レビュー
概要
『かいけつゾロリのドラゴンたいじ』は、いたずら好きでどこか憎めない主人公ゾロリが、「ひとり修業の旅」の途中で“お姫さまの花むこ”を目指して計画を立てるところから始まる、テンポの良い児童書です。
このシリーズの強みは、物語を追うだけでなく、「次はどうなる?」という期待と笑いが連続する構造にあります。読書が苦手な子でも、ページをめくる動機が途切れにくい。GWのように生活リズムが揺れやすい時期の“読書の入口”としても相性が良いと感じました。
読みどころ
1) 目的→計画→ズレ→回収、のテンポが良い
ゾロリは行き当たりばったりに見えて、実は「こうしたい」がはっきりしています。本作でも、花むこになる目的で計画を立て、うまくいくはずがズレて、ズレた結果が別の面白さにつながる。
この“ズレ”が笑いになり、最後に回収されるので、子どもは安心して読めます。怖さや重さより、楽しさで引っ張ってくれる構成です。
2) 読みの体力がなくても進む(文字量とリズム)
長い物語が続かない子は、「理解が難しい」より先に、読む体力が切れます。本作は、文字量の圧が強すぎず、会話や状況の切り替えが多いので、止まりにくい。
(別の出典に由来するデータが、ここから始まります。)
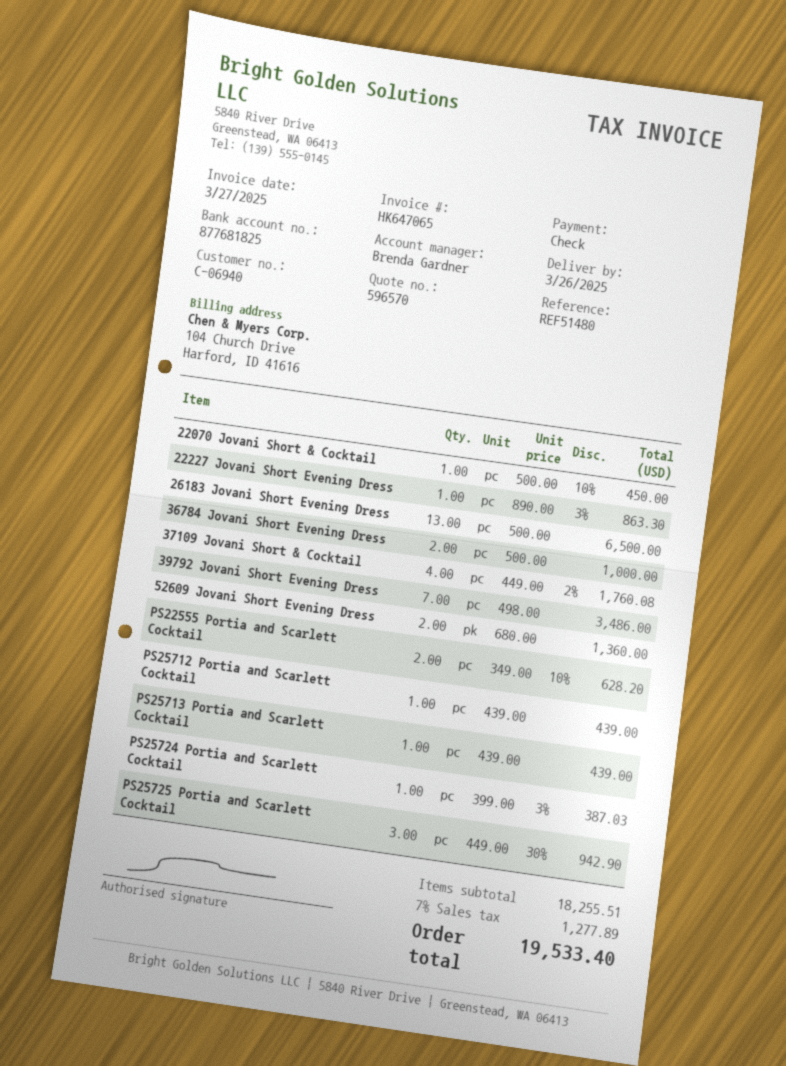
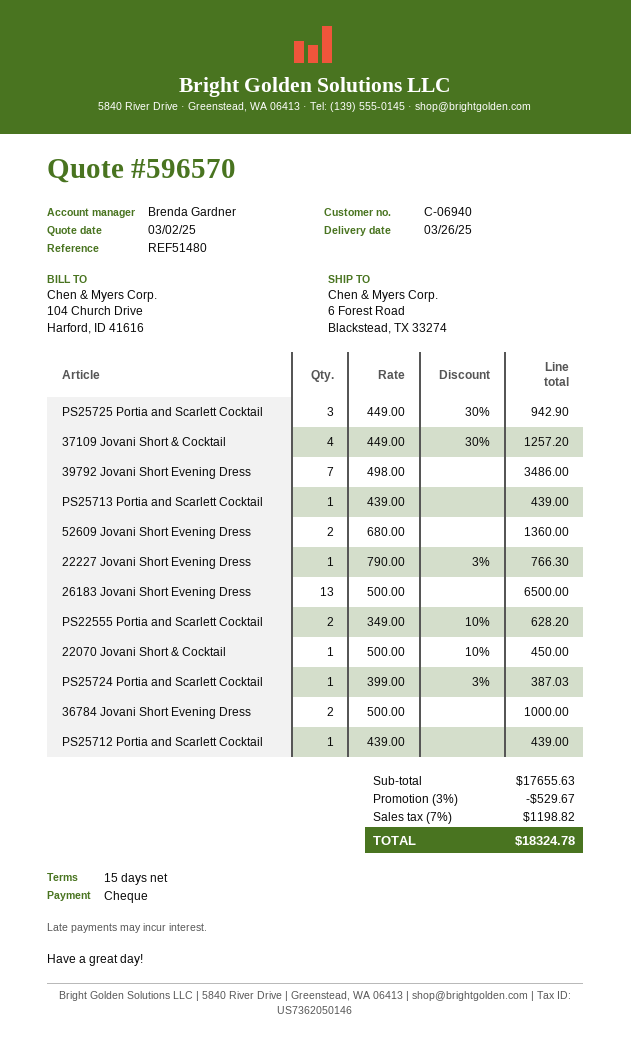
22227 Jovani Short Evening Dress: 1 x 890.00 - 3% = 863.30 -> 1 x 790.00 - 3% = 766.30
37109 Jovani Short & Cocktail: 4 x 449.00 - 2% = 1760.08 -> 4 x 449.00 - 30% = 1257.20
subtotal: 18255.51 -> 17655.63
discount: none -> 3% = 529.67
tax: 7% = 1277.89 -> 7% = 1198.82
total: 19533.40 -> 18324.78

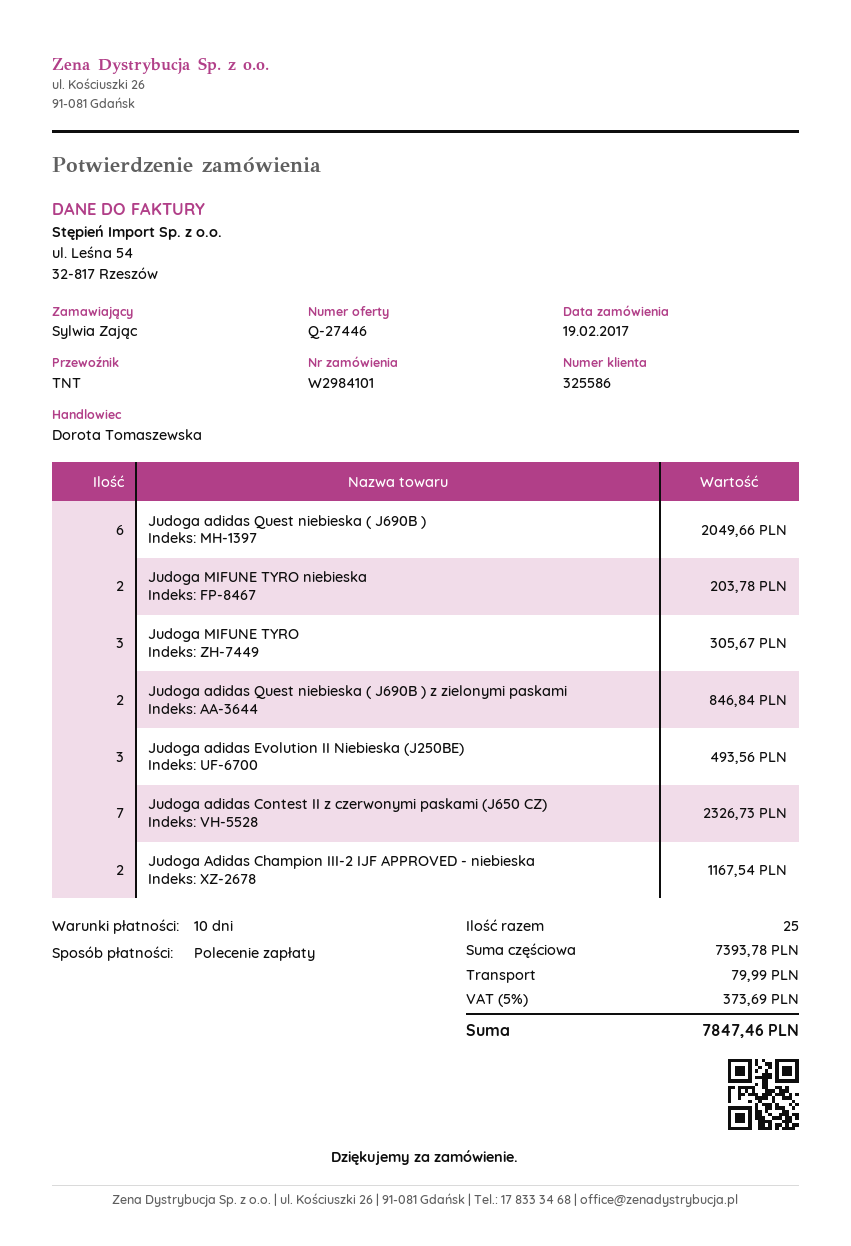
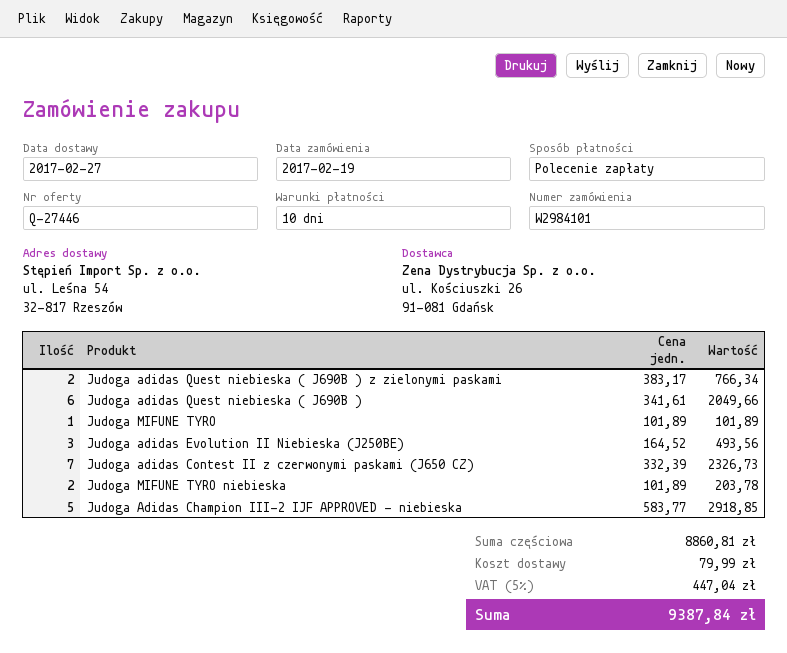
Judoga MIFUNE TYRO: 3 for 305.67 -> 1 for 101.89
Judoga adidas Quest niebieska ( J690B ) z zielonymi paskami: 2 for 846.84 -> 2 for 766.34
Judoga Adidas Champion III-2 IJF APPROVED - niebieska: 2 for 1167.54 -> 5 for 2918.85
subtotal: 7393.78 -> 8860.81
tax: 5% = 373.69 -> 5% = 447.04
total: 7847.46 -> 9387.84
読み聞かせでも自力読みでも回しやすく、1回で読み切れなくても「続きから再開しやすい」のが助かります。
3) “ダメな主人公”なのに、なぜか前に進む
ゾロリは優等生ではありません。だからこそ、子どもが自分を重ねやすい。
失敗しても、やり直す。計画が崩れても、次の一手を考える。ここが説教くさくなく、自然に入ってくるのがこのシリーズの良さだと思います。
類書との比較
同じく低学年に人気の『おしりたんてい』が「謎解き・探し絵」で参加型の面白さが強いのに対して、ゾロリは「物語の推進力」で読ませます。
また、ギャグに寄りすぎて中身が薄い作品もありますが、ゾロリは“目的がある”ので、ストーリーとしての軸が残ります。笑いながら最後まで運ばれる感じが強いです。
こんな子・家庭におすすめ
- まずは「最後まで読めた」を作りたい(読書が続かない)
- 文字だけの本は拒否反応が出るが、漫画だけにしたくない
- GWなど、生活が不規則な時期に“10分読書”を回したい
- 親子で同じ場面を一緒に笑いたい
感想
この本の価値は、学びの深さというより「読むハードルを下げる」ことにあると思います。
読書習慣は、意志より設計です。最初の数回で「面白かった」「続きが気になる」が起きると、その後が回ります。ゾロリは、その初速を作りやすい。
また、ゾロリの“計画するけど失敗する”姿は、子どもにとって安心材料にもなります。失敗が恥ではなく、物語の一部として扱われる。だから、挑戦が増えやすい。読書という挑戦の入口として、よくできたシリーズだと感じました。
家庭での使い方(読書が続く3つの工夫)
- 1回10分で切る:読破より「毎回開く」を優先する
- 読後の質問は1つだけ:「一番笑ったところはどこ?」
- 次の1冊を先に見せる:シリーズものは“次がある”だけで継続率が上がる
GWの読書で迷うなら、まずはこの1冊で「読めた」を作るのが現実的です。そこから、図鑑や少し長めの児童書へ広げていくと、読書が“習慣”として残りやすくなります。
合わない場合(よくあるつまずき)と対策
ゾロリはテンポが良い反面、「落ち着いた話が好き」「しっとりした物語が好き」という子には、騒がしく感じることがあります。その場合は、無理に読み切るより、親が気に入った場面だけ先に読んで見せるのがおすすめです。
また、連休中は興奮して寝つきが悪くなる日もあります。寝る前に読むなら「今日はここまで」と区切りを早めに作ると回りやすいです。
次に読むなら(入口→次の一冊)
この本で「読めた」が作れたら、次は少しだけ難易度を上げると、読書が伸びやすくなります。
- 参加型で読みたい:『おしりたんてい』
- 物語を長く楽しみたい:『ルドルフとイッパイアッテナ』
- 知識に広げたい:生き物・人体の図鑑系
ポイントは、いきなり難しい本へ飛ばないこと。小さな成功体験を積むほど、読書は続きやすくなります。
読み方のコツ(自力読みを伸ばす)
自力読みを増やしたいなら、親が途中で読み替えるより「音読の役割分担」がおすすめです。親が地の文、子どもがセリフ、のように分けると、負荷が下がります。読めた回数が増えるほど、本への抵抗は減ります。